From the Third Way to the Big Society: the rise and fall of social capital

3 comments | 5 shares

Estimated reading time: 5 minutes

emanuele_ferraginaAlessandro ArrigoniThe policies pursued by the coalition and the Conservative government are at odds with calls to civic engagement, argue Emanuele Ferragina and Alessandro Arrigoni. By tracing social capital in British political discourse, they explain why calls for social engagement are not only mere rhetoric, but actually incompatible with the ideas of competition and individualism which form the current neoliberal agenda.

Remember the Big Society? The idea emerged as the Conservative buzzword of the 2010 general election, when David Cameron proposed to redistribute power to communities and to promote volunteering, in order to reduce the role of the state within them. Suddenly, even the Tories believed in society. But the idea quickly vanished from the public radar. Survey data collected by YouGov showed that in 2011 and 2012, between 11 per cent and 9 per cent of respondents declared that the ‘Big Society will probably work’, while an overwhelming majority – between 68 per cent and 73 per cent of respondents – argued the opposite.

David Cameron

Social capital theory and neoliberalism

More worryingly, the public’s involvement with voluntary associations declined consistently from the start of the economic crisis. The Office for National Statistics, for instance, found that the fraction of people involved in ‘any volunteering’ at least once a month sank from 48 per cent in 2007-08 to 41 per cent in 2010-11. In this context, we argue that the demise of the Big Society marked not just a communication failure on the part of the Conservative Party, but also signalled the declining prominence of social capital after 15 years of great popularity.

It can also be argued that this decline shows that the connection between social capital and neoliberalism is a double-edged sword: in a period marked by the economic crisis and rising inequalities, the aim to foster social capital seemed at odds with the neoliberal political agenda proposed by the Conservative Party.
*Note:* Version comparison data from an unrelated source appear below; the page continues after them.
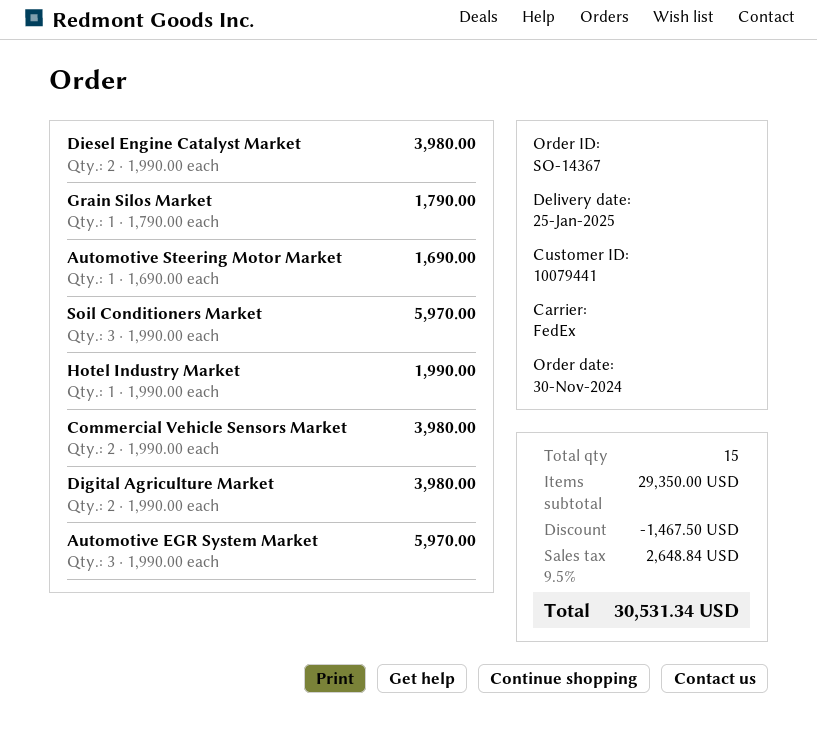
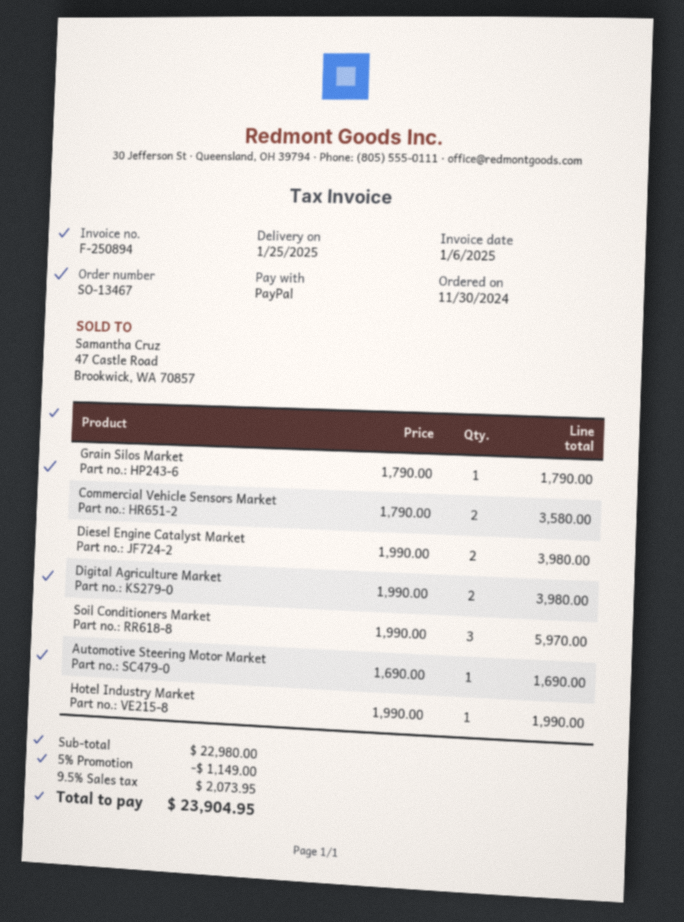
order number: SO-14367 -> SO-13467
Commercial Vehicle Sensors Market: 2 x 1990.00 = 3980.00 -> 2 x 1790.00 = 3580.00
Automotive EGR System Market: 3 x 1990.00 = 5970.00 -> none
subtotal: 29350.00 -> 22980.00
discount: 1467.50 -> 1149.00
tax: 9.5% = 2648.84 -> 9.5% = 2073.95
total: 30531.34 -> 23904.95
The rapid rise of social capital as an analytical framework can be traced to Robert Putnam, who, beginning in the early 1990s. Putnam suggested that American democracy was at risk because civil engagement was fading. Yet, in contrast to his famous sociological ancestor, Alexis de Tocqueville, Putnam ignored the fact that social capital does not appear to flourish when structural inequalities rise in society. Putnam’s conception of social ties as something similar to financial capital implicitly assumed that community involvement and social participation are economic activities. Yet the word ‘capital is linked to the development of an economic system based on individualism and competition, which seems to clash with the model of civicness forwarded by social capital theorists and policymakers.

The decline of social capital in political discourse

Despite this contradiction, Putnam’s suggestion to renew democracy quickly travelled from America to Europe. In Britain, Tony Blair’s Third Way of doing politics and the Big Society demanded a more active engagement of civil society to strengthen democracy. In British political discourse, social capital went through three distinct phases: its rising prominence during the 1990s; the height of its importance was reached during the first New Labour government; and the demise of the discourse with the failure of the Big Society idea during the coalition government.

During the 1990s, New Labour de-emphasised the need to tackle inequality of conditions and aimed instead to promote modernisation by fostering social capital in local communities. This shift marked the moment in which social capital in the political discourse began its ascending phase. New Labour argued that the creation of social capital could balance growing individualism with the need for interdependence, serving as a glue to prevent modernisation from driving societal disintegration. In this way, Blair’s Third Way represents the apex of the social capital.

In 2010, the Big Society seemed to be an outgrowth of Third Way politics. The Conservative Party supported the view – previously championed by New Labour – that a nation is at its best only if social bonds and a sense of cooperation among the people are strong. Despite the significant increase in economic inequality, the political rhetoric based on social capital theory seemed to be a good way to accommodate the contradiction between civic engagement and rough austerity measures. In the context of the economic crisis, however, it has become difficult to reconcile a political discourse based on promoting social capital with the broad implementation of neoliberal policies.

Just as the generous use of the social capital idea in policymaking during Tony Blair’s first mandate signaled its conceptual apex, the drop in enthusiasm for the Big Society agenda over the past few years seems to reflect a corresponding dip in the social capital parabola. In this phase, social capital discourse can no longer hide the fact that the neoliberal political agenda has actually contributed to a reduction in civic participation.

As the drawbacks of neoliberal governance become clearer, it seems that in order to strengthen secondary groups and social engagement, equality and greater solidarity are needed (as classically argued by Tocqueville). Yet redistribution and solidarity conflict with the ideas of competition, individualism, and market efficiency, which form the basis of the neoliberal agenda. There is a tension between the individualisation of social risks pursued by British political parties over the last two decades and the call to create social capital: it is becoming harder to blame the individual for collective problems. Calls for individual social engagement to mend a broken society appear to be mere rhetoric.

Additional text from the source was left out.